Market: EY thinks to inspire other audit firms with its demerger project


by Huw Jones

LONDON (Reuters) – Plans to split firm EY into two firms, one specializing in audits and the other in consultancy, will “inevitably” be emulated by its three main rivals, said global managing partner Andy Baldwin in a Reuters Breakingviews podcast.

EY is touring to make a “compelling case” for the company’s third spin-off attempt, he said, to garner support from associates around the world in votes to be held in during the first quarter of 2023.

This split would be the biggest upheaval for the sector since the collapse in 2002 of Arthur Andersen, the firm that fell on the Enron affair and reduced the “Big Five” to four: PwC, Deloitte, KPMG and EY, formerly Ernst & Young.

“It was an appropriate time to dust off the work we had done before,” Andy Baldwin said.

“I now think it’s unavoidable. We believe there is a first-mover advantage. We also believe the competition will at some point have to respond,” he added.
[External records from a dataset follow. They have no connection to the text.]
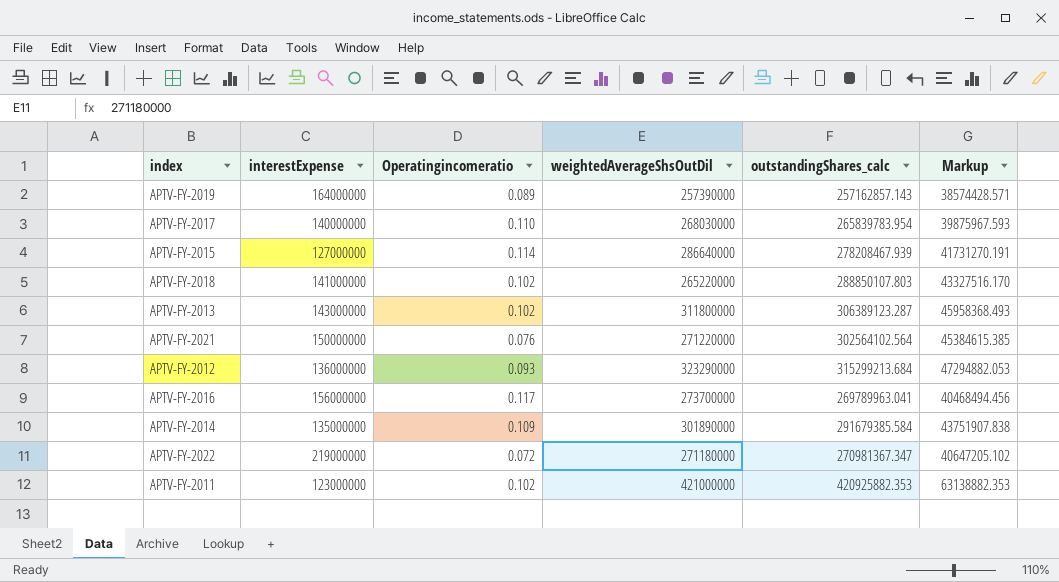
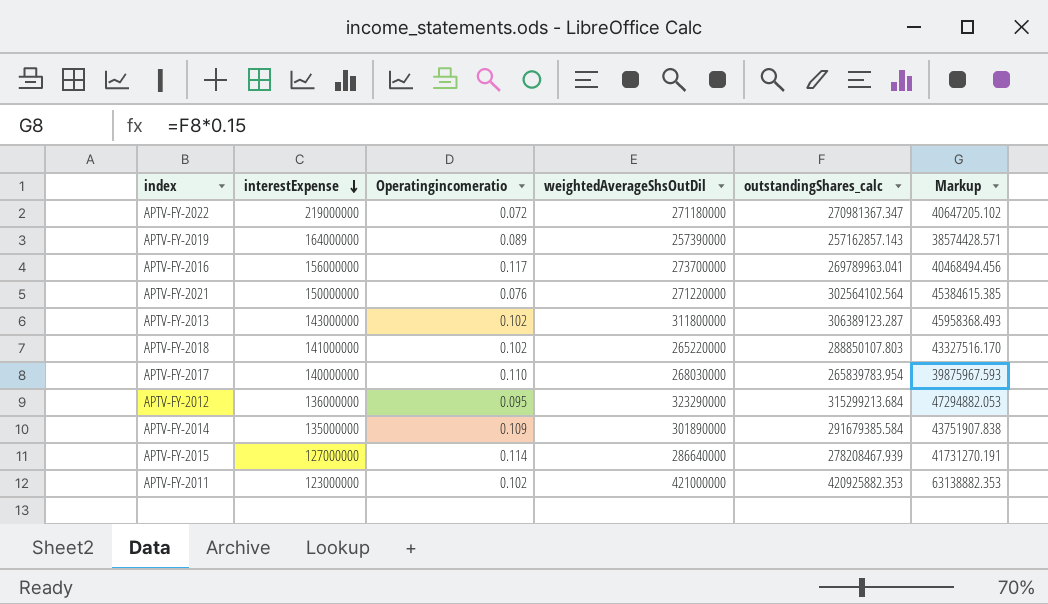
row order: none -> interestExpense descending
APTV-FY-2012 | Operatingincomeratio: 0.093 -> 0.095

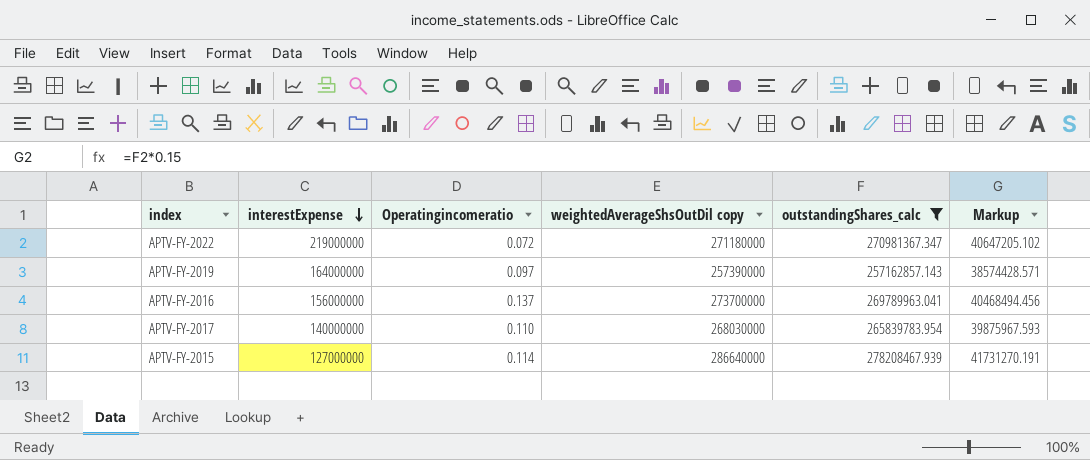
filter: none -> outstandingShares_calc <= 278208467.939
column name: weightedAverageShsOutDil -> weightedAverageShsOutDil copy
APTV-FY-2019 | Operatingincomeratio: 0.089 -> 0.097
APTV-FY-2016 | Operatingincomeratio: 0.117 -> 0.137

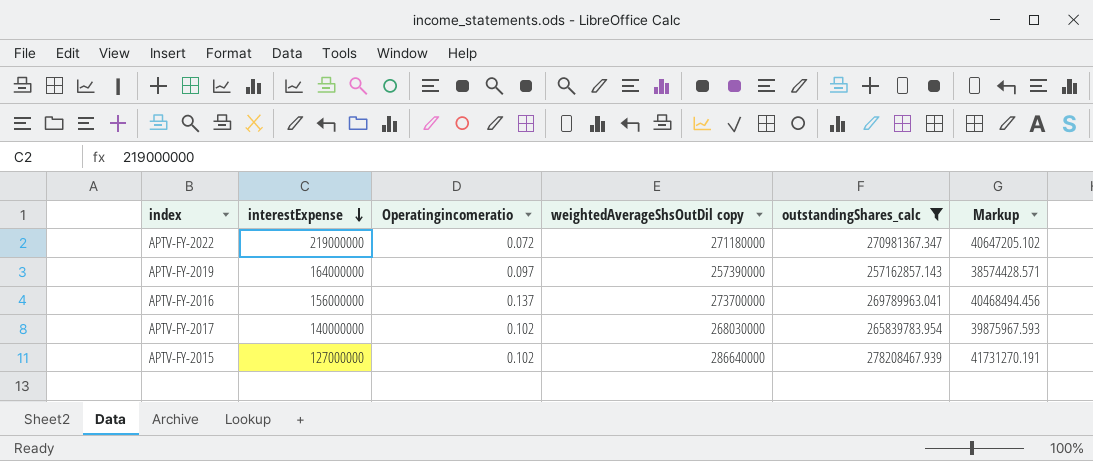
APTV-FY-2017 | Operatingincomeratio: 0.110 -> 0.102
APTV-FY-2015 | Operatingincomeratio: 0.114 -> 0.102

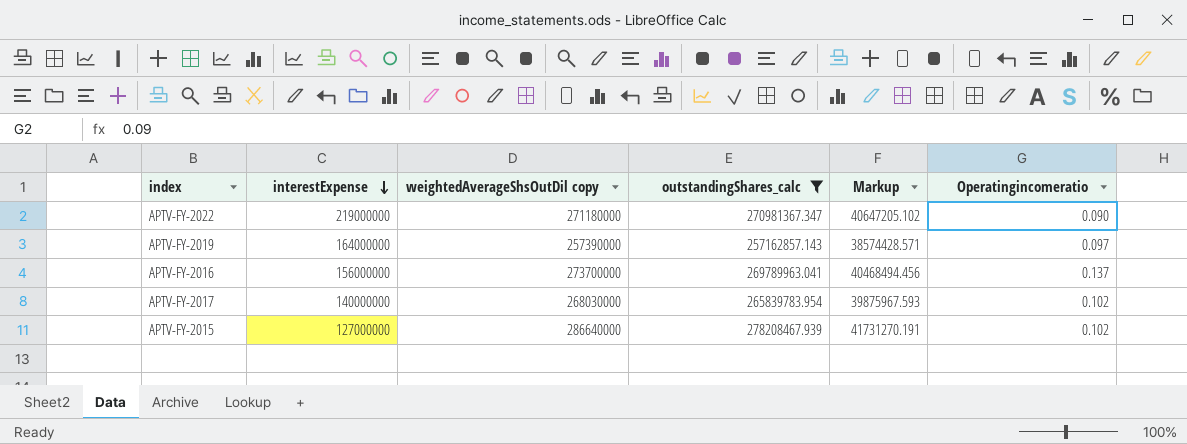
column Operatingincomeratio | position: 3 -> 6
APTV-FY-2022 | Operatingincomeratio: 0.072 -> 0.090

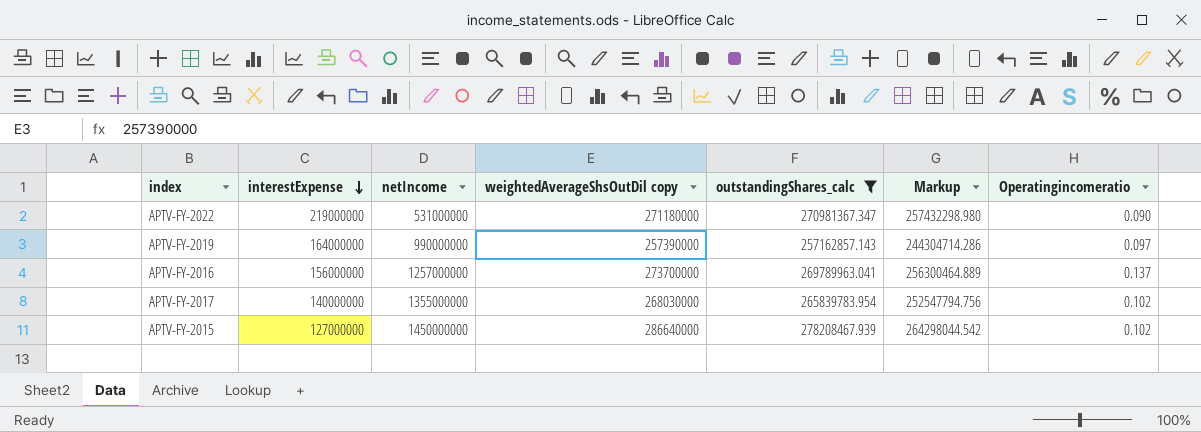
column netIncome | position: none -> 3
column Markup | formula: [outstandingShares_calc] * 0.15 -> [outstandingShares_calc] * 0.95

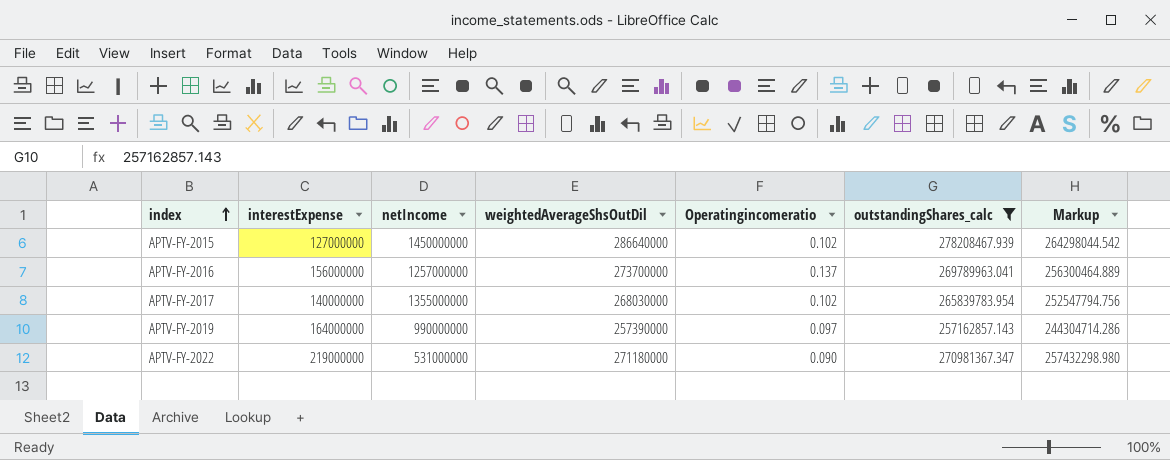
row order: interestExpense descending -> index ascending
column name: weightedAverageShsOutDil copy -> weightedAverageShsOutDil
column Operatingincomeratio | position: 7 -> 5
However, some of the “Big Four” have declared that they have no intention of following EY.

Opponents of the EY split warn of the risk of seeing the audit business suffer at the expense of the traditionally more lucrative consulting business. EY says the split will make it easier to raise capital to invest and create two more nimble companies.

“We want our insurance business to be as successful in the future as it has been for the past ten years,” said Andy Baldwin.

Rejection by the partners of the content of the agreement would be a problem, he added.

If however the transaction were rejected due to the instability of the financial markets at the moment, it could be the subject of a new vote at a later date, since the fundamental elements of the transaction will not change, specifies- he.

“So our plan is to continue what we call the soft separation next year, and to continue to run these two businesses separately, although they will continue to be part of the single EY business.”